→ **TASK REQUIREMENTS**: Once you reach the line containing "10.8px; margin-bottom: 1px;" in the data below, restate each line word for word up to and including the one containing "701px; left: 108px; width: 600px;".

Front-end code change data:
Start of Block

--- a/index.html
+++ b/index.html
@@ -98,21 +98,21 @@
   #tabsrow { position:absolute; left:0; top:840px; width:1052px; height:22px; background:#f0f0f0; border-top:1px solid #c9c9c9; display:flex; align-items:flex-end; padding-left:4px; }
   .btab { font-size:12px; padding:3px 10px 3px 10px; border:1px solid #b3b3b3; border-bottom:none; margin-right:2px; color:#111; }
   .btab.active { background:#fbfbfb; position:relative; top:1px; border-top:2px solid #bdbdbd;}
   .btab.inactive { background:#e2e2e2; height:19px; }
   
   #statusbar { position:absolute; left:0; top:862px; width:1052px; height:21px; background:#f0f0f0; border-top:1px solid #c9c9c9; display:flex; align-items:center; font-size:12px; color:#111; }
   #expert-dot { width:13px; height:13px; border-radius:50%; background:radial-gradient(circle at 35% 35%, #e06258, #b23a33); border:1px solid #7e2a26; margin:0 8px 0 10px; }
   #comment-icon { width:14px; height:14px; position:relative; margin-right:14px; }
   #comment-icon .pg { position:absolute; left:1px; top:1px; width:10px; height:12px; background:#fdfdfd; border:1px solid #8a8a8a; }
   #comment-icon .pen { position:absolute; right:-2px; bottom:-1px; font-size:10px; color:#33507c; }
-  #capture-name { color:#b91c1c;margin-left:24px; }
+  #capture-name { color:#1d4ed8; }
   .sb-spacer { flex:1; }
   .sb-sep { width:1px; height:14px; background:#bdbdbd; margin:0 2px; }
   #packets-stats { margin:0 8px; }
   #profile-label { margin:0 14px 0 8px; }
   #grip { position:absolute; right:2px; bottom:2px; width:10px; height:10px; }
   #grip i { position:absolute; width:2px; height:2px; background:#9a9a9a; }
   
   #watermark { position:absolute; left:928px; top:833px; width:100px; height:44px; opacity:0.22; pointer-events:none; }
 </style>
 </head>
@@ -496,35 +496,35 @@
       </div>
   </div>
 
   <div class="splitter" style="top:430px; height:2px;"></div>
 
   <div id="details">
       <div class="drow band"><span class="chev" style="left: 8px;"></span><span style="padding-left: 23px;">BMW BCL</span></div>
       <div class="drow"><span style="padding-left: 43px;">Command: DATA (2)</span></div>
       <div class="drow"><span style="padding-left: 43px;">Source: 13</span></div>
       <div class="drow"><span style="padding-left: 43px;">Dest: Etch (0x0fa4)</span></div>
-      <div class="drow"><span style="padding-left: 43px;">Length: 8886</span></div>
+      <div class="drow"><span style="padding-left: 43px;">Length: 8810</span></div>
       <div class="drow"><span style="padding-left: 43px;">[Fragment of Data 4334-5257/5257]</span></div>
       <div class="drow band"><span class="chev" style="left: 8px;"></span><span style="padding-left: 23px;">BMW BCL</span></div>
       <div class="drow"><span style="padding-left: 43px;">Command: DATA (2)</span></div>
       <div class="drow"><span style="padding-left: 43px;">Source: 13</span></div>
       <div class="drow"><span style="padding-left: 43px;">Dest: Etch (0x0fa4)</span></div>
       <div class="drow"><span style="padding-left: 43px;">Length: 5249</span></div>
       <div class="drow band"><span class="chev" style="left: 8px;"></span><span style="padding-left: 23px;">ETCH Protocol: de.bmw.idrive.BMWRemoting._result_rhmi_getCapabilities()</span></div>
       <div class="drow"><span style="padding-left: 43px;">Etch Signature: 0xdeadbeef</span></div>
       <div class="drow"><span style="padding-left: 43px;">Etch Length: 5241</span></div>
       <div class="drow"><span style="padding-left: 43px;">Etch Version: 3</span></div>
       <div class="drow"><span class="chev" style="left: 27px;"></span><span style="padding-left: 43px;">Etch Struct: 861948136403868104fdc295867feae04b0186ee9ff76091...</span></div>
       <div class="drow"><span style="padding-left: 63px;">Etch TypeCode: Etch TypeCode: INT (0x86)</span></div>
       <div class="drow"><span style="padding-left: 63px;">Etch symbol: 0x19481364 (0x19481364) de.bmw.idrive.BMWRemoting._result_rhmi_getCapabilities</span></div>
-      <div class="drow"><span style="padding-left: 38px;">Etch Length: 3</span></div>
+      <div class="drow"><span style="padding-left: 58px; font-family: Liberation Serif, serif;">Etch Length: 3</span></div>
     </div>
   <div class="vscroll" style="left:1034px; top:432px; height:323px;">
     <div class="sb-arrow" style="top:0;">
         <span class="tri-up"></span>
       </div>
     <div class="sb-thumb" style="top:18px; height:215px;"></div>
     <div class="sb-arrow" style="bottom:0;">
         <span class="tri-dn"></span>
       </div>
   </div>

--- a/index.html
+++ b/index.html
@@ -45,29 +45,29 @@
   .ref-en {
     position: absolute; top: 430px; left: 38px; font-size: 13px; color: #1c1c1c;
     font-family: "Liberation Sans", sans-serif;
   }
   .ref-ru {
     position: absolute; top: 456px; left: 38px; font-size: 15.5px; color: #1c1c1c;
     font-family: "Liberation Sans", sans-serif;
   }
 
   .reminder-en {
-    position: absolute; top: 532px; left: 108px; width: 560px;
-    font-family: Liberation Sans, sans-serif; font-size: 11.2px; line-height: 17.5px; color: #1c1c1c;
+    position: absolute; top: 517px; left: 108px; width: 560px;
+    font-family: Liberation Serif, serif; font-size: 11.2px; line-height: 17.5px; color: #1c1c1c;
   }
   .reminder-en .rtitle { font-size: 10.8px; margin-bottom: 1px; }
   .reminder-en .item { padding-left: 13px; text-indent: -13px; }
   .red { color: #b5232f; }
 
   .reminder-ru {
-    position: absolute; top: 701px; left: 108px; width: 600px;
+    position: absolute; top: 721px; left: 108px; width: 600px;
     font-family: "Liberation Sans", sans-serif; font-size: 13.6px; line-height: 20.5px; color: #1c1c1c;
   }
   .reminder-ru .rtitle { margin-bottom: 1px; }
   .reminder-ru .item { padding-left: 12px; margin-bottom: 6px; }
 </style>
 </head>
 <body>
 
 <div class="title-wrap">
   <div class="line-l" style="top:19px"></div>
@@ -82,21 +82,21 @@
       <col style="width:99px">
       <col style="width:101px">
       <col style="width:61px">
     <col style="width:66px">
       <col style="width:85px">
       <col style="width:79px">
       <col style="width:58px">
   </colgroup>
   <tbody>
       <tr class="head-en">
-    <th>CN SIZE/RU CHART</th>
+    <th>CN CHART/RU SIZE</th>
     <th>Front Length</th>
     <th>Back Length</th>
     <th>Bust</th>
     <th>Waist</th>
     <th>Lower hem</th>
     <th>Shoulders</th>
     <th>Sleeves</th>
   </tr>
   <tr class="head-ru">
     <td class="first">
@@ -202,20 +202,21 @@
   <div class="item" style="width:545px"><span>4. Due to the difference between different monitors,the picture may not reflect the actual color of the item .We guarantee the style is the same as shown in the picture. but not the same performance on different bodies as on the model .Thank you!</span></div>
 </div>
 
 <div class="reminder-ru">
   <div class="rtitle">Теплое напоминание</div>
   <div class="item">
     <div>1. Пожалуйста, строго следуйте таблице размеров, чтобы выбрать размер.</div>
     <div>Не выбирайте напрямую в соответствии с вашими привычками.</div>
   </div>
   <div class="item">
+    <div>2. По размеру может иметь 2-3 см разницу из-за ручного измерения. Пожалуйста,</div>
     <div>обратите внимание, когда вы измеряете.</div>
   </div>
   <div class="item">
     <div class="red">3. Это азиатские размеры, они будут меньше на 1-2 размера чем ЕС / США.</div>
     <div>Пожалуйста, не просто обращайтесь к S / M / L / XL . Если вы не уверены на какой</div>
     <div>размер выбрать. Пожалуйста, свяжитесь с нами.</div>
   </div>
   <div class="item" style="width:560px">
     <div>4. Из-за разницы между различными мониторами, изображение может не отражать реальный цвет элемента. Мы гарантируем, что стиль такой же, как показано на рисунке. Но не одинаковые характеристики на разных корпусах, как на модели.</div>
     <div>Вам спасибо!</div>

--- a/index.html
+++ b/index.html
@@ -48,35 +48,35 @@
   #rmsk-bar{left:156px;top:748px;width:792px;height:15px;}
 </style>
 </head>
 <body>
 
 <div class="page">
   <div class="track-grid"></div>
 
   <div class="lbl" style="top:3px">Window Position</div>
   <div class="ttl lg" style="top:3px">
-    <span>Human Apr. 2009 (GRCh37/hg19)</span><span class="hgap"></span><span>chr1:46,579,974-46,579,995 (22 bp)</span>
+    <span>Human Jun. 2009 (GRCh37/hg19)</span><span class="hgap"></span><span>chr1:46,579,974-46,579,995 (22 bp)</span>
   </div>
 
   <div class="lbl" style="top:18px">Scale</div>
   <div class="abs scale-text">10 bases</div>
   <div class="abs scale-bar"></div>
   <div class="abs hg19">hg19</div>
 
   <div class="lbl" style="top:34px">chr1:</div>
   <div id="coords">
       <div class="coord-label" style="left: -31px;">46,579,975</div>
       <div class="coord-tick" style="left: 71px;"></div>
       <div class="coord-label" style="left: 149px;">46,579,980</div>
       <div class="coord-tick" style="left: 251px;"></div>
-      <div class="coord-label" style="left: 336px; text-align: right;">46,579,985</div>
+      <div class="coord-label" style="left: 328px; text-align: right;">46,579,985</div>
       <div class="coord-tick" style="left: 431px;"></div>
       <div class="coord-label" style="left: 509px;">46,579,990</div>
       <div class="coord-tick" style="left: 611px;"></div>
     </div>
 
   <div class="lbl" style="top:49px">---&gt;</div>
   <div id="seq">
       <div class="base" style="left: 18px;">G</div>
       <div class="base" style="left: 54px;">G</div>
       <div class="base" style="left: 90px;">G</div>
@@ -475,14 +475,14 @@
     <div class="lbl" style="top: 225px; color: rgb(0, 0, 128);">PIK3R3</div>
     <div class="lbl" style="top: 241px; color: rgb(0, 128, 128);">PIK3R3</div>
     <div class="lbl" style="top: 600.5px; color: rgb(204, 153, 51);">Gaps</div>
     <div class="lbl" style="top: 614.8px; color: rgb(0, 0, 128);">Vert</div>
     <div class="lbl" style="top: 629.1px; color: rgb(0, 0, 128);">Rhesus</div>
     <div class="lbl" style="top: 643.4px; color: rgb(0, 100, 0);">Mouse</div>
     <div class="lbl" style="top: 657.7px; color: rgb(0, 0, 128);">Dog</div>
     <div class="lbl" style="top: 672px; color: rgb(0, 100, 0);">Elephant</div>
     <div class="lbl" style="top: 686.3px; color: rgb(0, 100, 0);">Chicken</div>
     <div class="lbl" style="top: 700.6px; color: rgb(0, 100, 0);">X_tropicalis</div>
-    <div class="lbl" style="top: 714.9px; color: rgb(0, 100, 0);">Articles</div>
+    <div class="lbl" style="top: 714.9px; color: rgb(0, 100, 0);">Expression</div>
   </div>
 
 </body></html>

End of Block

→ **OUTPUT FOR THIS TASK**:
   .reminder-en .rtitle { font-size: 10.8px; margin-bottom: 1px; }
   .reminder-en .item { padding-left: 13px; text-indent: -13px; }
   .red { color: #b5232f; }
 
   .reminder-ru {
-    position: absolute; top: 701px; left: 108px; width: 600px;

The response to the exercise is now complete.